Caramel Apple Blondies
- For the Brownies:
- 1 cup flour
- 1 teaspoon cinnamon
- 1/4 teaspoon nutmeg
- 1/2 teaspoon salt
- 1/2 teaspoon baking powder
- 1/4 teaspoon baking soda
- 6 tablespoons butter melted
- 3/4 cup sugar
- 1/2 teaspoon vanilla
- 1 egg
- 2 cups apples peeled and finely chopped (I used Ginger Gold but Golden Delicious or Granny Smith work too)
- 1/3 cup chopped pecans + 1/4 cup whole pecans
- 16 caramels
- 2 tablespoons cream
For the toppings:
- 2-3 tablespoons mini chocolate chips
- 7 caramels
- 1 tablespoon cream
Preheat oven to 350 degrees F. Line a 9x9 baking pan with parchment paper and grease with cooking spray or butter.
In a large bowl, combine flour, cinnamon, nutmeg, salt, baking powder, and baking soda. In another bowl, beat butter, sugar, and vanilla together with an electric mixer. Add the egg and beat until creamy. Mix the dry ingredients in until just combined and then fold in the apples and the 1/3 cup chopped pecans with a wooden spoon or a spatula.

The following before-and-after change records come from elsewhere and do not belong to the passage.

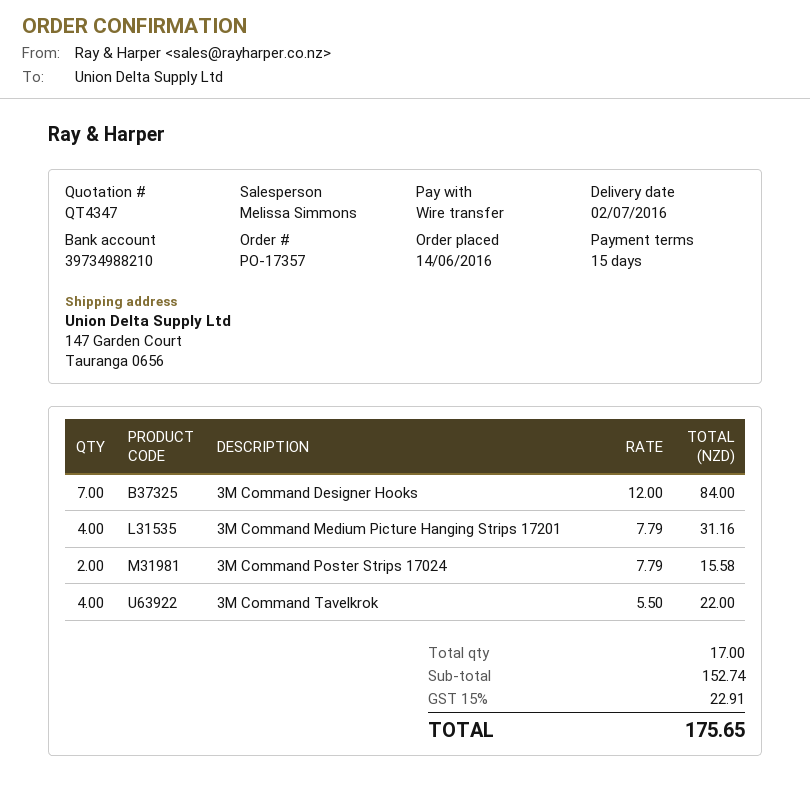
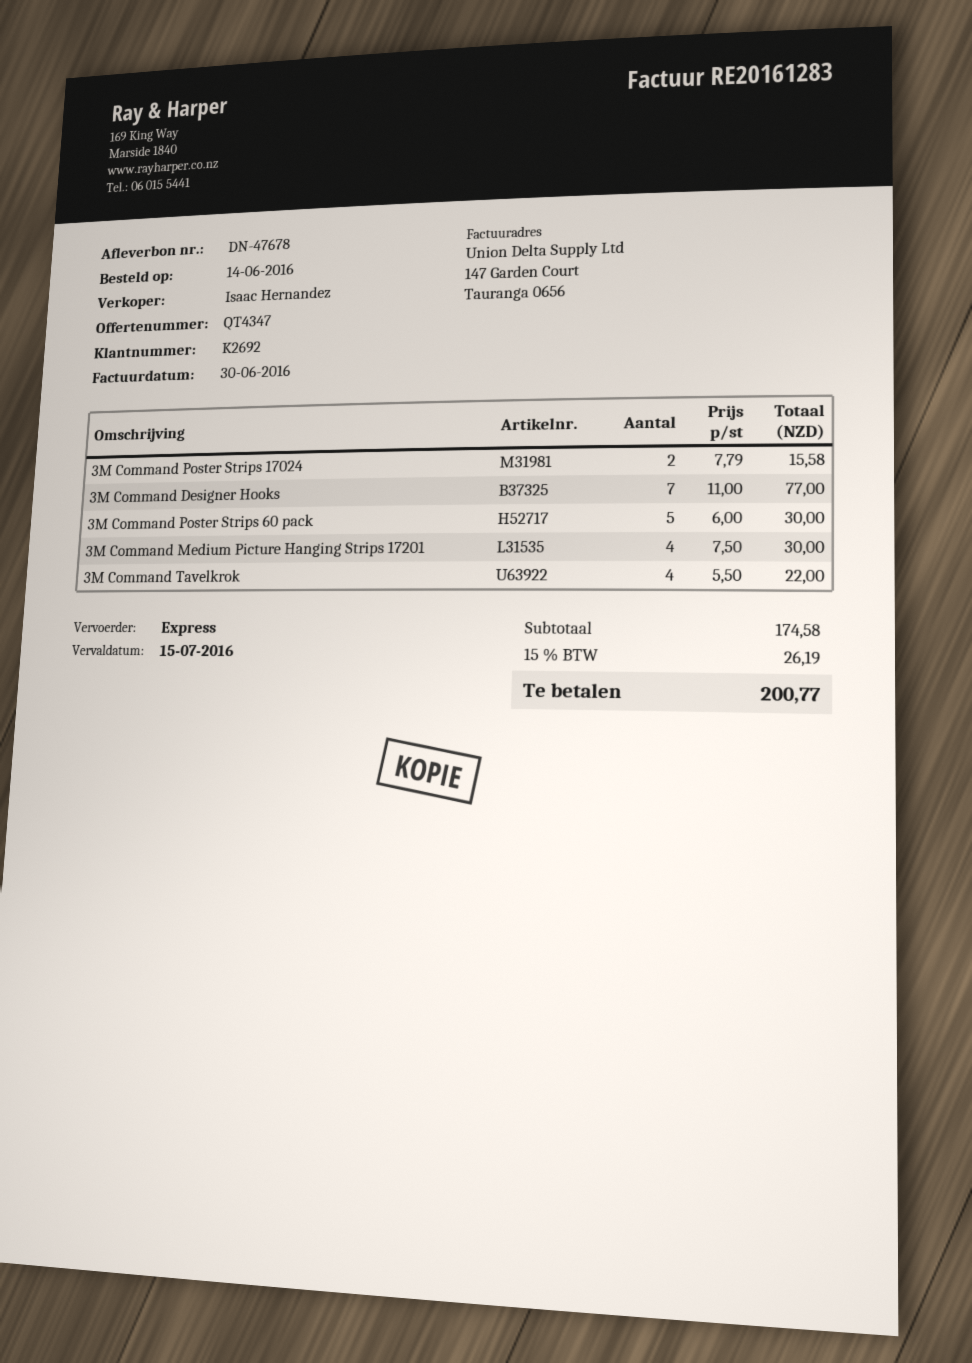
sales rep: Melissa Simmons -> Isaac Hernandez
3M Command Designer Hooks: 7 x 12.00 = 84.00 -> 7 x 11.00 = 77.00
3M Command Medium Picture Hanging Strips 17201: 4 x 7.79 = 31.16 -> 4 x 7.50 = 30.00
3M Command Poster Strips 60 pack: none -> 5 x 6.00 = 30.00
subtotal: 152.74 -> 174.58
tax: 15% = 22.91 -> 15% = 26.19
total: 175.65 -> 200.77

Pour batter into pan.
Microwave the 16 caramels with 2 tablespoons cream in 30 second increments, stirring in-between until it is melted and smooth. Drizzle over the batter and then sprinkle with the whole pecans. Bake for 35 minutes or until golden.
Sprinkle the chocolate chips on top after pulling the brownies out of the oven. Let the brownies cool about 20 minutes and then melt the 7 caramels with 1 tablespoon cream and drizzle over the top. Cut and serve.